-- Required action --
Make an exact copy of all the entries, but do not reproduce the pictures.
====
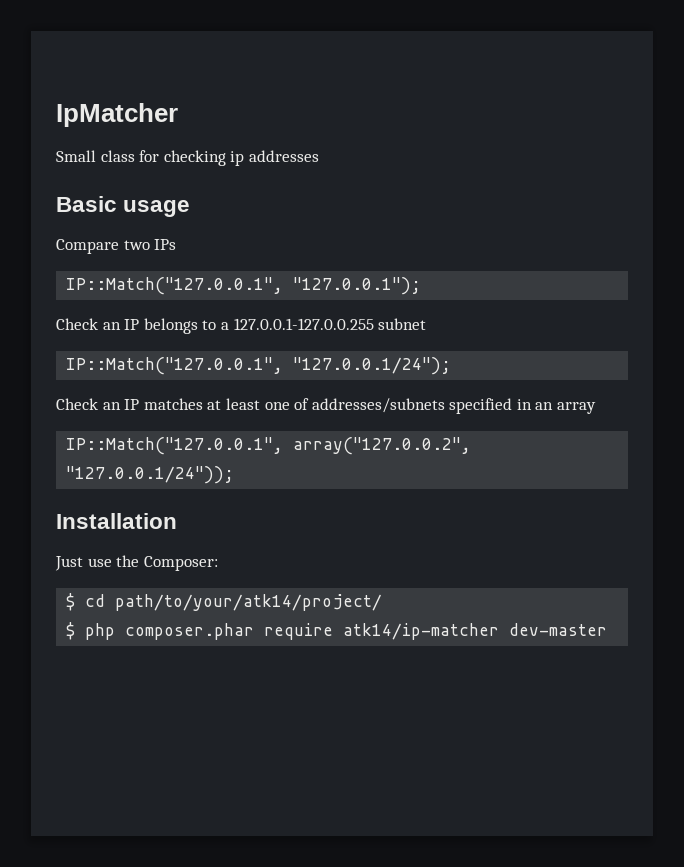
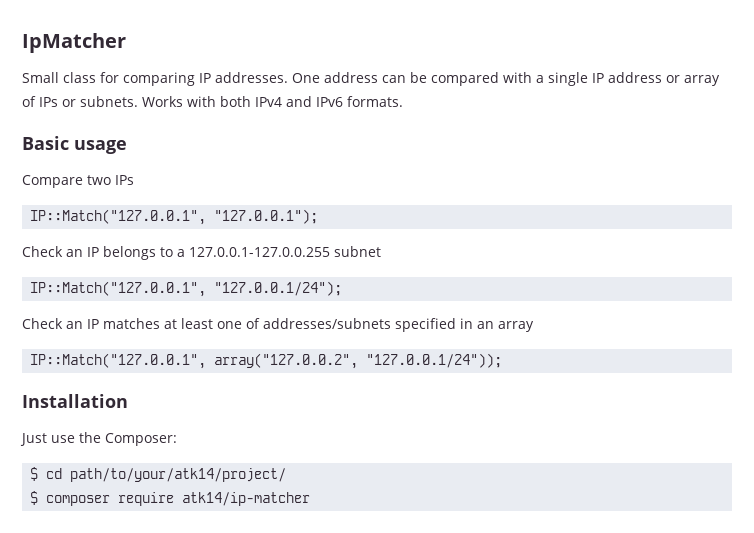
[163,150,319,166] checking ip addresses -> [123,72,720,86] [22,96,403,107] comparing IP addresses. One address can be compared with a single IP address or array of IPs or subnets. Works with both IPv4 and IPv6 formats.
[85,623,255,640] php composer.phar -> [46,495,111,506] composer
[509,623,608,636] dev-master -> (311, 499) none

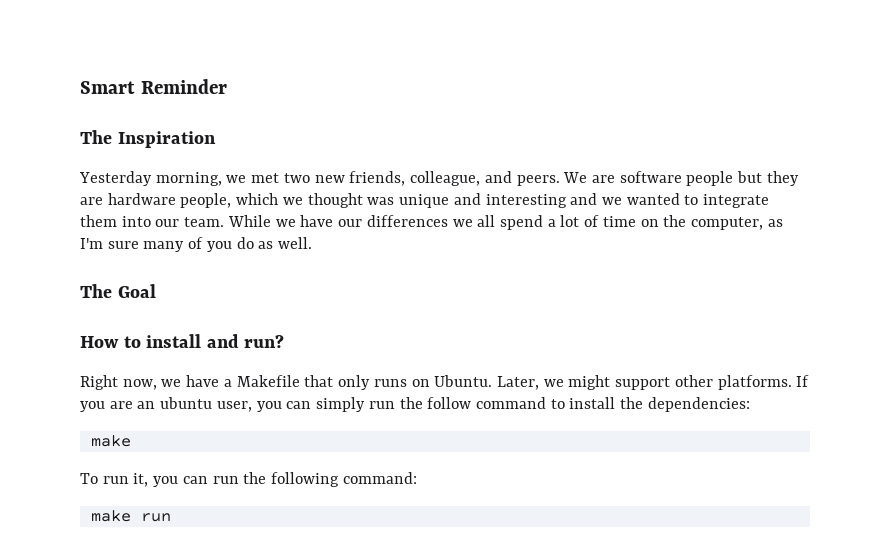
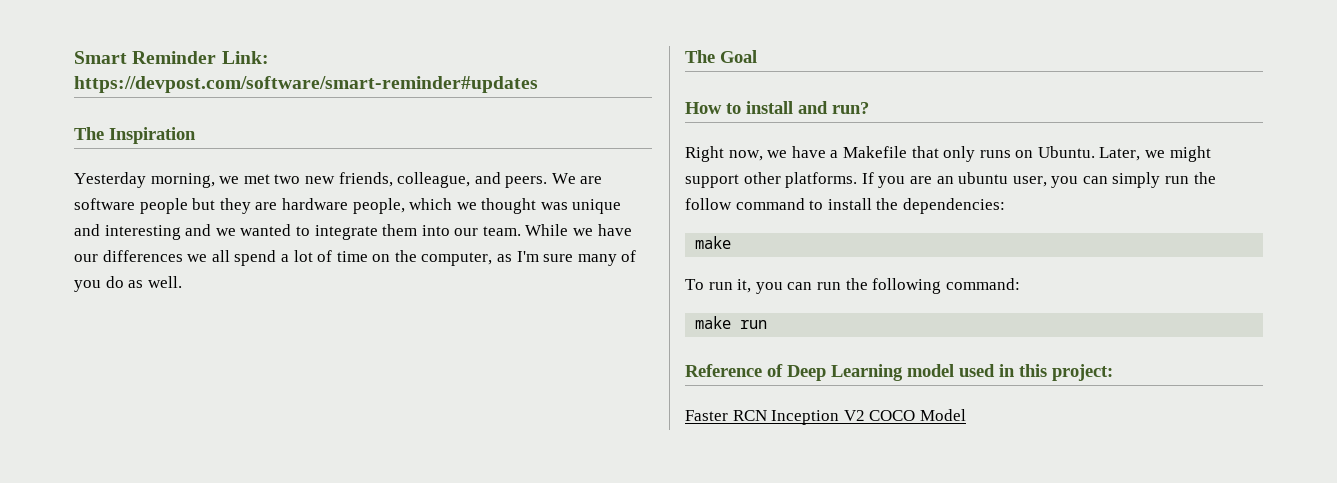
(227, 86) none -> [221,51,269,64] [74,76,538,93] Link: https://devpost.com/software/smart-reminder#updates
(171, 517) none -> [685,364,1113,381] [685,409,966,425] // Reference of Deep Learning model used in this project: // Faster RCN Inception V2 COCO Model

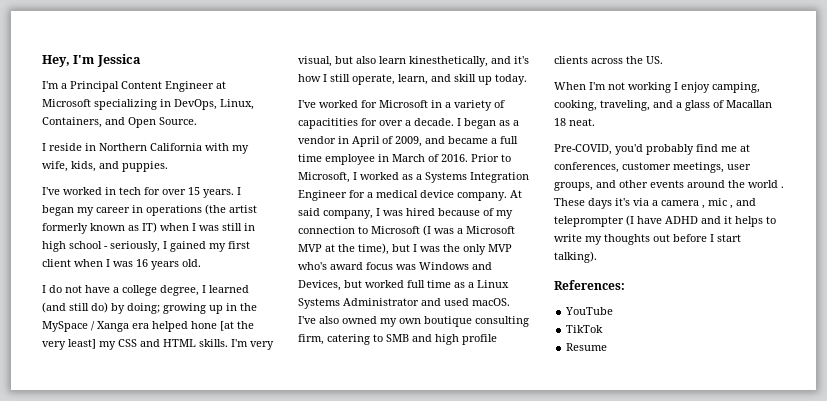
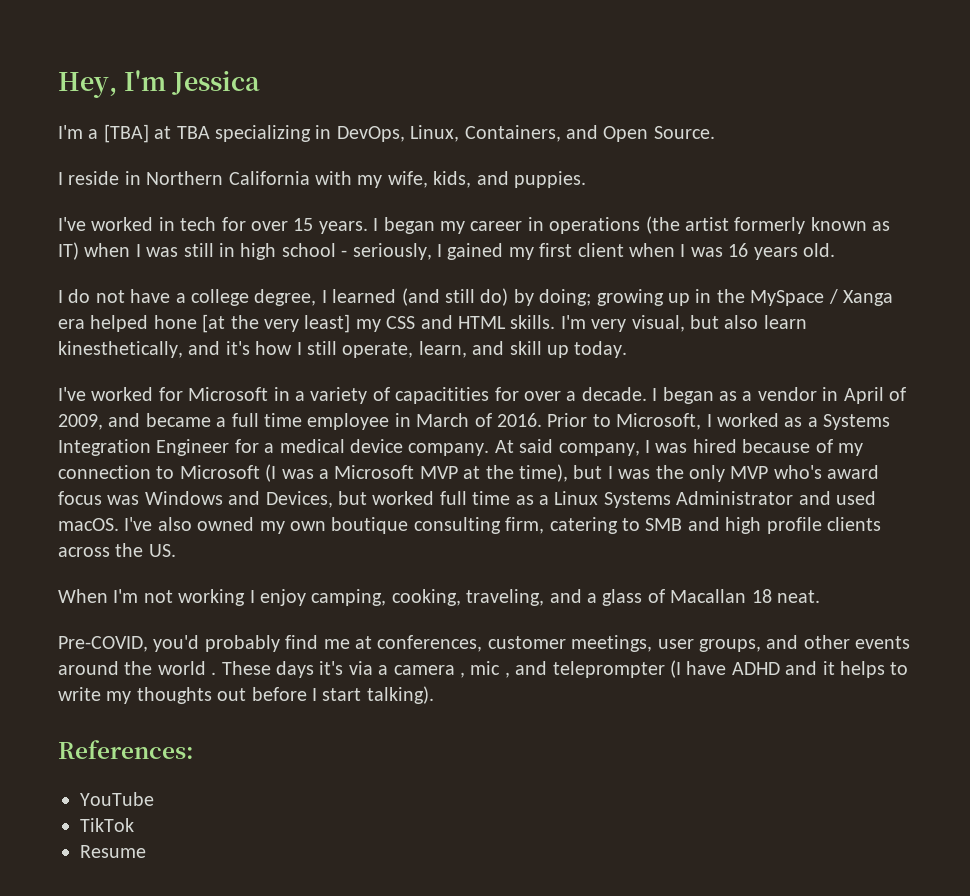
[70,81,226,92] [42,99,91,107] Principal Content Engineer at Microsoft -> [103,124,210,143] [TBA] at TBA

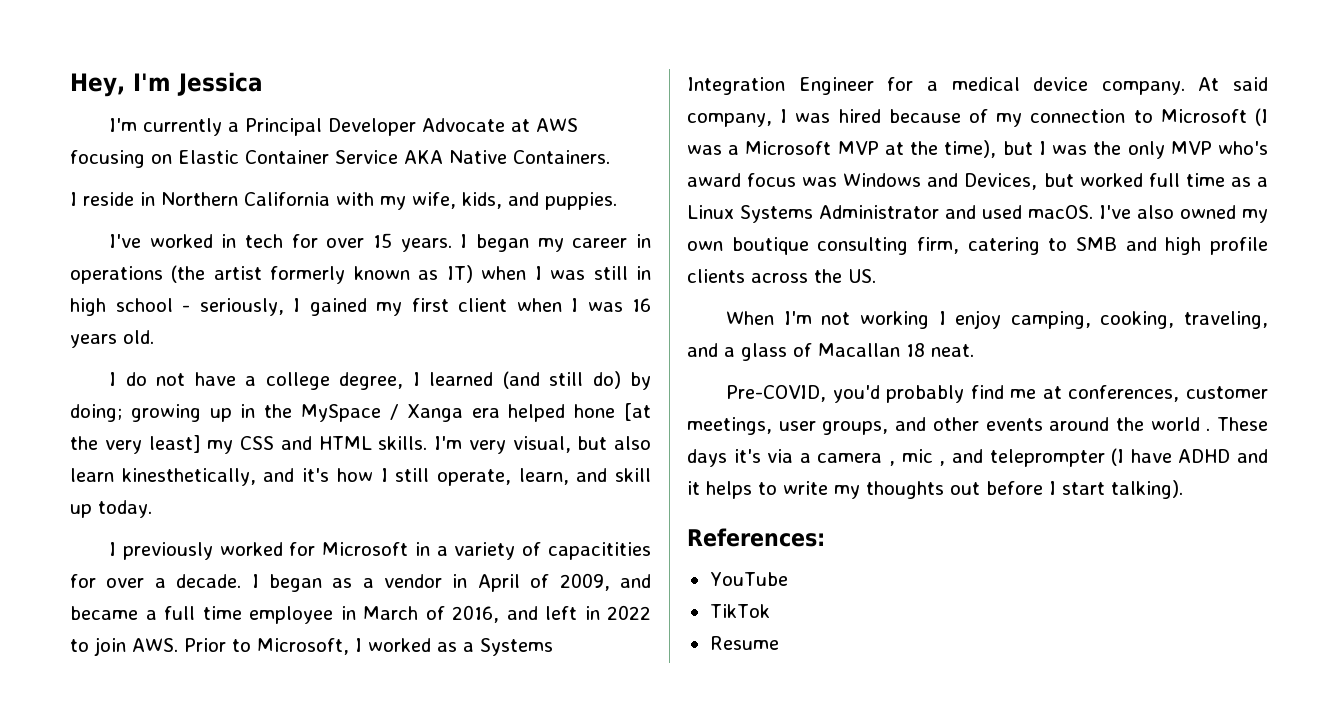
[88,124,715,143] a [TBA] at TBA specializing in DevOps, Linux, Containers, and Open Source. -> [143,118,579,136] [70,150,610,168] currently a Principal Developer Advocate at AWS focusing on Elastic Container Service AKA Native Containers.
[58,387,86,401] I've -> [109,542,213,560] I previously
[496,413,542,427] 2016. -> [452,605,651,623] [70,637,178,656] 2016, and left in 2022 to join AWS.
====
-- Answer to the problem --
[163,150,319,166] checking ip addresses -> [123,72,720,86] [22,96,403,107] comparing IP addresses. One address can be compared with a single IP address or array of IPs or subnets. Works with both IPv4 and IPv6 formats.
[85,623,255,640] php composer.phar -> [46,495,111,506] composer
[509,623,608,636] dev-master -> (311, 499) none

(227, 86) none -> [221,51,269,64] [74,76,538,93] Link: https://devpost.com/software/smart-reminder#updates
(171, 517) none -> [685,364,1113,381] [685,409,966,425] // Reference of Deep Learning model used in this project: // Faster RCN Inception V2 COCO Model

[70,81,226,92] [42,99,91,107] Principal Content Engineer at Microsoft -> [103,124,210,143] [TBA] at TBA

[88,124,715,143] a [TBA] at TBA specializing in DevOps, Linux, Containers, and Open Source. -> [143,118,579,136] [70,150,610,168] currently a Principal Developer Advocate at AWS focusing on Elastic Container Service AKA Native Containers.
[58,387,86,401] I've -> [109,542,213,560] I previously
[496,413,542,427] 2016. -> [452,605,651,623] [70,637,178,656] 2016, and left in 2022 to join AWS.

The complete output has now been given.